• _Directions for this task_: Please write out exactly the lines of the data below from the line holding "6. Unique/Duplicate row subsetting" through the line holding "14. Conversion between wide and long formats", and leave out the rest.
=======
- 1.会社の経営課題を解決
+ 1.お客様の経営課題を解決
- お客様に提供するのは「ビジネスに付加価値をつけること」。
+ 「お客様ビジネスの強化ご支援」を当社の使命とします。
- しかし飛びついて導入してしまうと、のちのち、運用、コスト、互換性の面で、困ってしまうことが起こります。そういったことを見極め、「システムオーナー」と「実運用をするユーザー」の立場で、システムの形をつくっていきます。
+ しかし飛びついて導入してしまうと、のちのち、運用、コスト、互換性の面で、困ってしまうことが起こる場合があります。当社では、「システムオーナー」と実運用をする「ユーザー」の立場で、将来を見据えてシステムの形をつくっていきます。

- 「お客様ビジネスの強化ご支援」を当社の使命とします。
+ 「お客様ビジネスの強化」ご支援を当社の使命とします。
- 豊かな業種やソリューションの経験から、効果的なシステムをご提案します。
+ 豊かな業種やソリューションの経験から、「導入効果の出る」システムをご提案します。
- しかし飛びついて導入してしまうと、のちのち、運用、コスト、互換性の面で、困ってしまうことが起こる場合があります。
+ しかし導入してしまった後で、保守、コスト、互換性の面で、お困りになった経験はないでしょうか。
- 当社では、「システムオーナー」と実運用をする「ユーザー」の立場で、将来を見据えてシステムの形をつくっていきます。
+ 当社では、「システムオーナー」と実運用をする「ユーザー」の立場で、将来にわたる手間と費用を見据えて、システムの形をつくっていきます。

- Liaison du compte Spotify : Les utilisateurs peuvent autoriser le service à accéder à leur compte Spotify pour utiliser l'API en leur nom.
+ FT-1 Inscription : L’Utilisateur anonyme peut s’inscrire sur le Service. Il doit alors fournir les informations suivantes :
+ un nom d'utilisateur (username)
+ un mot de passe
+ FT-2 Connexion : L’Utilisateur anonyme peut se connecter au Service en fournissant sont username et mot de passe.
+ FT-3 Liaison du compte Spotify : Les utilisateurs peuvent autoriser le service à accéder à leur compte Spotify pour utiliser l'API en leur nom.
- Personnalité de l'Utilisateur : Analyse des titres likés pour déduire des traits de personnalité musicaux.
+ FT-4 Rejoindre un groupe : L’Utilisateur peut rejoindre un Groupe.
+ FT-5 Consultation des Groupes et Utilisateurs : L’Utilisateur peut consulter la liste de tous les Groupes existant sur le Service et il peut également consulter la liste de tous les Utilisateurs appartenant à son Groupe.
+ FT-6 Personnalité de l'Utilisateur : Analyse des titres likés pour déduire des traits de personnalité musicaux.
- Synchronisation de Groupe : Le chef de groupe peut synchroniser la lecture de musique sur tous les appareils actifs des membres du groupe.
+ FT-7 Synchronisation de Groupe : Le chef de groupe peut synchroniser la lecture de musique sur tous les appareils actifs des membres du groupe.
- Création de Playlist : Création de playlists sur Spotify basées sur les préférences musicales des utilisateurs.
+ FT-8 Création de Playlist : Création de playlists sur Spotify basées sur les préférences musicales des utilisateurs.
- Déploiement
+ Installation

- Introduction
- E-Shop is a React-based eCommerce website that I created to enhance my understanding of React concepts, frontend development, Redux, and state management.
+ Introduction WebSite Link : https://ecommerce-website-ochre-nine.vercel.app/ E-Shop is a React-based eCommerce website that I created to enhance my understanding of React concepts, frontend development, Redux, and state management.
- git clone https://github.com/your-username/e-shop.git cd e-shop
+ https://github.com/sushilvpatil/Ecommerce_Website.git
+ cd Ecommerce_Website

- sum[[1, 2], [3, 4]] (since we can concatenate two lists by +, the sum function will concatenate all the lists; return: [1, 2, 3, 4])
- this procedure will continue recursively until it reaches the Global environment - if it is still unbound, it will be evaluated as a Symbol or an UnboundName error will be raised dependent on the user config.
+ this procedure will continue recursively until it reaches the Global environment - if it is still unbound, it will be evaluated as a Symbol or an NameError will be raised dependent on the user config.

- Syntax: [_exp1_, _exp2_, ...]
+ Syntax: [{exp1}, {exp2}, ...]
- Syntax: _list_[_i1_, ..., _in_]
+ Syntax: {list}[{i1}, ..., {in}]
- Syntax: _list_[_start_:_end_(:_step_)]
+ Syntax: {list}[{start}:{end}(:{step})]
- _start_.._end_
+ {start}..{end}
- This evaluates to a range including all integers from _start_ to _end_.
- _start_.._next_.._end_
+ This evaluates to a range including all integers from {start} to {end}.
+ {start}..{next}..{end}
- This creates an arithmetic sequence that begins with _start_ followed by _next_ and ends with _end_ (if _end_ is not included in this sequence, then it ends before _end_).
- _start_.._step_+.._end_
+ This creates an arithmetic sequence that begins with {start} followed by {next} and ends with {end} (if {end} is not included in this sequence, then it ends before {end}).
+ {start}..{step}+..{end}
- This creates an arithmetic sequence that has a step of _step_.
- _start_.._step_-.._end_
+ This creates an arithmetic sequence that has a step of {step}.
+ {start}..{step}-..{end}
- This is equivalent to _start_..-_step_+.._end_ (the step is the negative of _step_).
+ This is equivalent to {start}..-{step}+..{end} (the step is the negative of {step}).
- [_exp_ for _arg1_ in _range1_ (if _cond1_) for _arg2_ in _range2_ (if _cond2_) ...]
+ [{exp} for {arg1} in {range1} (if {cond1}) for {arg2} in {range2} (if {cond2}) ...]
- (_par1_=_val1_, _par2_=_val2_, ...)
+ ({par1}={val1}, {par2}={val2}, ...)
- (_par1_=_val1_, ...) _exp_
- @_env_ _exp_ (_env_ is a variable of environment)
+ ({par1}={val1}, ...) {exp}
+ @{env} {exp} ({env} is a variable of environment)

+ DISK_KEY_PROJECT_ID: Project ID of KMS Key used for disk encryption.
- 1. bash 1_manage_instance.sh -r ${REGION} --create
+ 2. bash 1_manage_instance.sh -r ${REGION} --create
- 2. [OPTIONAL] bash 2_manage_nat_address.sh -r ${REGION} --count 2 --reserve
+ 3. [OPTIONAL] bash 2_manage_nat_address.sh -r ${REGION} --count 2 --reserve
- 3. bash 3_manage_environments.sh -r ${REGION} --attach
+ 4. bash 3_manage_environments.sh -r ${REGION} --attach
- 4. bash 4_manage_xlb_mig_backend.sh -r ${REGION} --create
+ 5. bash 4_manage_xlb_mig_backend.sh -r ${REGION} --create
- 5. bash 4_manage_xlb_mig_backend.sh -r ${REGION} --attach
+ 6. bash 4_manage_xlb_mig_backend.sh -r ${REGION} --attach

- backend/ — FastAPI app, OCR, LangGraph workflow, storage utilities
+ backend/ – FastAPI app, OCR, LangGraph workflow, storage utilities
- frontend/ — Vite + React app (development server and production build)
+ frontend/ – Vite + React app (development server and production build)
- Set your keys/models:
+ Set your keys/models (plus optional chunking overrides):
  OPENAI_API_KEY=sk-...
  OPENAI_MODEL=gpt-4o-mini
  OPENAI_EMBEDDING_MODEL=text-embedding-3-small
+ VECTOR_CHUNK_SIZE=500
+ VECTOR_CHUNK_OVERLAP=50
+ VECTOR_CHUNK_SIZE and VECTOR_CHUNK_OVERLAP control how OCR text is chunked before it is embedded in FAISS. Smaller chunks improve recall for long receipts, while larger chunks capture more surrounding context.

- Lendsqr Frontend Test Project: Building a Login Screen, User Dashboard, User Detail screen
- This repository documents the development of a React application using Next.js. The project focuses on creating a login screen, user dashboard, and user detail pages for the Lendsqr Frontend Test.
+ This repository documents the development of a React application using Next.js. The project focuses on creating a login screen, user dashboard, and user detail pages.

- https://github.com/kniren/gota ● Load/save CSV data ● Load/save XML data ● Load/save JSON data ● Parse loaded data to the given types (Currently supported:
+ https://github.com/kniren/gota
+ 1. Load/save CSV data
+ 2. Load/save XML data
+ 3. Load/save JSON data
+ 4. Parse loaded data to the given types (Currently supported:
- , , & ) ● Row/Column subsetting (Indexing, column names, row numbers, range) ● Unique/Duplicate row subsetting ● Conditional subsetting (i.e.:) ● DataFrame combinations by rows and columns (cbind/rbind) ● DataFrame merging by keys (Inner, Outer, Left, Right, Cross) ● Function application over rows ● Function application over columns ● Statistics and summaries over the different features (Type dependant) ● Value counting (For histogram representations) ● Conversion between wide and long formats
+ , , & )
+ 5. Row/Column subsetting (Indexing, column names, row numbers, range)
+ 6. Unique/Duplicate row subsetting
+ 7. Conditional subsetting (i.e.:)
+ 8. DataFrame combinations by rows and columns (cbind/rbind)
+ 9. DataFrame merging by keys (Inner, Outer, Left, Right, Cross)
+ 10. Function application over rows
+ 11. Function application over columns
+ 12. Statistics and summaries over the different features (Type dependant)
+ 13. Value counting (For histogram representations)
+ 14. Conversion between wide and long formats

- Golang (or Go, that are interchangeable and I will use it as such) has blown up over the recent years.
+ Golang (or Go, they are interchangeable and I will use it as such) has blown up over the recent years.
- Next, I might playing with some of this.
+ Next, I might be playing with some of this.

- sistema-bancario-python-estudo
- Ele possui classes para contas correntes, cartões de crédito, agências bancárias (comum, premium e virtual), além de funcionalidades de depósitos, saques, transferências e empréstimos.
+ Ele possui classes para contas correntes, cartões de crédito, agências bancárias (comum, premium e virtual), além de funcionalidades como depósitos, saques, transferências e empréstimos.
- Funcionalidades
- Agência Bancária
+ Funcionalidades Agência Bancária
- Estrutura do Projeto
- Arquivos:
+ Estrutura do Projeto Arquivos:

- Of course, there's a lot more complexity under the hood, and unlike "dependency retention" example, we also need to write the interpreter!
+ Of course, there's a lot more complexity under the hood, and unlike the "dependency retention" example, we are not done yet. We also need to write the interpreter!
=======
• _Answer area_:
+ 6. Unique/Duplicate row subsetting
+ 7. Conditional subsetting (i.e.:)
+ 8. DataFrame combinations by rows and columns (cbind/rbind)
+ 9. DataFrame merging by keys (Inner, Outer, Left, Right, Cross)
+ 10. Function application over rows
+ 11. Function application over columns
+ 12. Statistics and summaries over the different features (Type dependant)
+ 13. Value counting (For histogram representations)
+ 14. Conversion between wide and long formats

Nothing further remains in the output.